*** Begin section ***

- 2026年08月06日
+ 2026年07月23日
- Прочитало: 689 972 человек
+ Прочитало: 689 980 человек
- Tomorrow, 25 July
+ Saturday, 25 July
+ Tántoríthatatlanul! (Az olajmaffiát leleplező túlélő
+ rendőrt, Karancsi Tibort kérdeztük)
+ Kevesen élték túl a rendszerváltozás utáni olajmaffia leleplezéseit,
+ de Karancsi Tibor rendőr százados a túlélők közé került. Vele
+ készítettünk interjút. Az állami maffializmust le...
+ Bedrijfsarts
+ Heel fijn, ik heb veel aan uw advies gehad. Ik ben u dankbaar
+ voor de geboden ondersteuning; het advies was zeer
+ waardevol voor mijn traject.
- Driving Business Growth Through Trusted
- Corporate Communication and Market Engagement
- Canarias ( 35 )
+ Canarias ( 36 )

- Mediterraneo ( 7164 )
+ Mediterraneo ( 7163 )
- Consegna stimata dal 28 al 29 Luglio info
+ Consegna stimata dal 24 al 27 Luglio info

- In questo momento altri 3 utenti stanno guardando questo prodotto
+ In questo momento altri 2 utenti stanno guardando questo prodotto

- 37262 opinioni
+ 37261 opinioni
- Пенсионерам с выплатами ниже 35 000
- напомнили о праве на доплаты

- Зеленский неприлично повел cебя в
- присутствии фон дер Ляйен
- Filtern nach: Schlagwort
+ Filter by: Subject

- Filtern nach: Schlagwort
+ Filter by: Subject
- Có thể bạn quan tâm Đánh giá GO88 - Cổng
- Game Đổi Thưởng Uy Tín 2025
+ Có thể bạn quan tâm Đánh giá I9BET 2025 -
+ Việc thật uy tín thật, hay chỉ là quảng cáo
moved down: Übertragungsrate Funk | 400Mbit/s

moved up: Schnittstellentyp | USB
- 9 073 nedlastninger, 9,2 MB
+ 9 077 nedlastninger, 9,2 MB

*** End section ***

Activity
From the data above, copy each line that has the string "Đánh".

Reply to the exercise
- Có thể bạn quan tâm Đánh giá GO88 - Cổng
+ Có thể bạn quan tâm Đánh giá I9BET 2025 -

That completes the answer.